Aus Furcht vor Monopolklagen wird Microsoft die aus Windows Vista bekannten Funktionen zum Jugendschutz bei Windows 7 ausgliedern und separat zur Verfügung stellen:
Dies betrifft in erster Linie die Funktionen zum Jugendschutz, die unter dem Namen „Windows Live Parental Controls“ als eigenständiges Produkt zur Verfügung stehen sollen. Wie es der Name bereits andeutet, werden die ausgelagerten Funktionen unter der Windows Live-Flagge segeln. Der Software-Gigant aus Redmond will dadurch vermeiden, dass Unternehmen wegen Monopol-Mißbrauch oder Wettbewerbs-Verzerrung klagen: Bereits in der Vergangenheit musste Microsoft mit Updates Änderungen am Betriebssystem vornehmen, um etwa Anbietern alternativer Suchfunktionen die leichtere Integration zu ermöglichen. Eine ähnliche Klagewelle könnte über Microsoft hereinbrechen, wenn zahlreiche Funktionen in Windows 7 enthalten sind, die nicht zur Hauptaufgabe eines Betriebssystems gehören.
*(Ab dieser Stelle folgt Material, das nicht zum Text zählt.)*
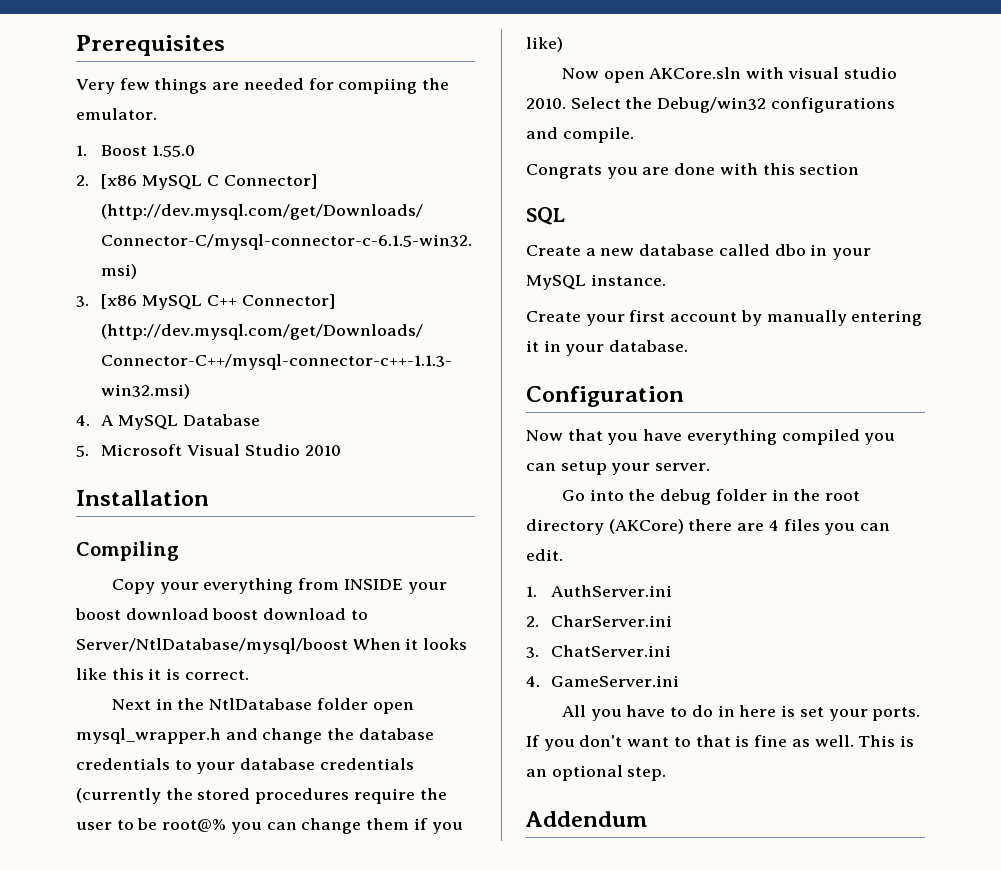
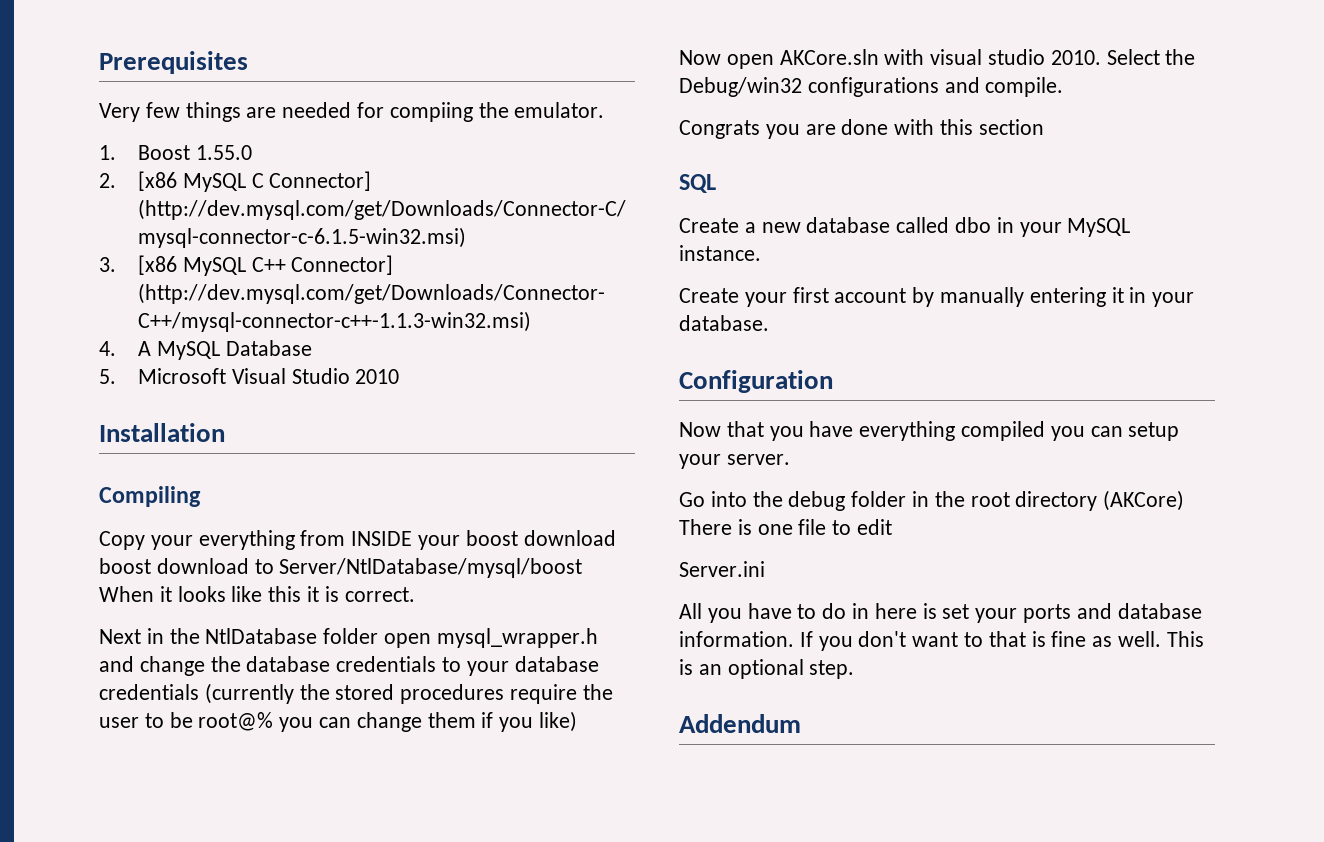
[688,519,891,535] [526,549,563,561] [526,585,673,597] [526,615,673,627] [526,645,672,658] [526,675,680,687] there are 4 files you can edit. // 1. AuthServer.ini // 2. CharServer.ini // 3. ChatServer.ini // 4. GameServer.ini -> [679,519,893,535] [679,561,765,577] There is one file to edit // Server.ini
[872,707,921,721] ports. -> [1023,603,1202,623] [679,631,794,647] ports and database information.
Windows 7 bietet also im Lieferumfang keinerlei Möglichkeiten mehr, das Surfverhalten der eigenen Kinder zu protokollieren und zu kontrollieren. Lediglich rudimentäre Schutzfunktionen sollen noch zur Verfügung stehen, bei deren Erstkonfiguration der Anwender jedoch auf den erweiterten Funktionsumfang von Windows Live Parental Controls aufmerksam gemacht werden soll. Dies teilte der Microsoft-Programmierer Boris Kogan in seinem Blog mit. Kogan erwähnt außerdem, dass Entwickler von Drittanbietern Schutz-Software entwerfen können, die sich ohne Probleme in die Systemsteuerung von Windows 7 integrieren lassen soll.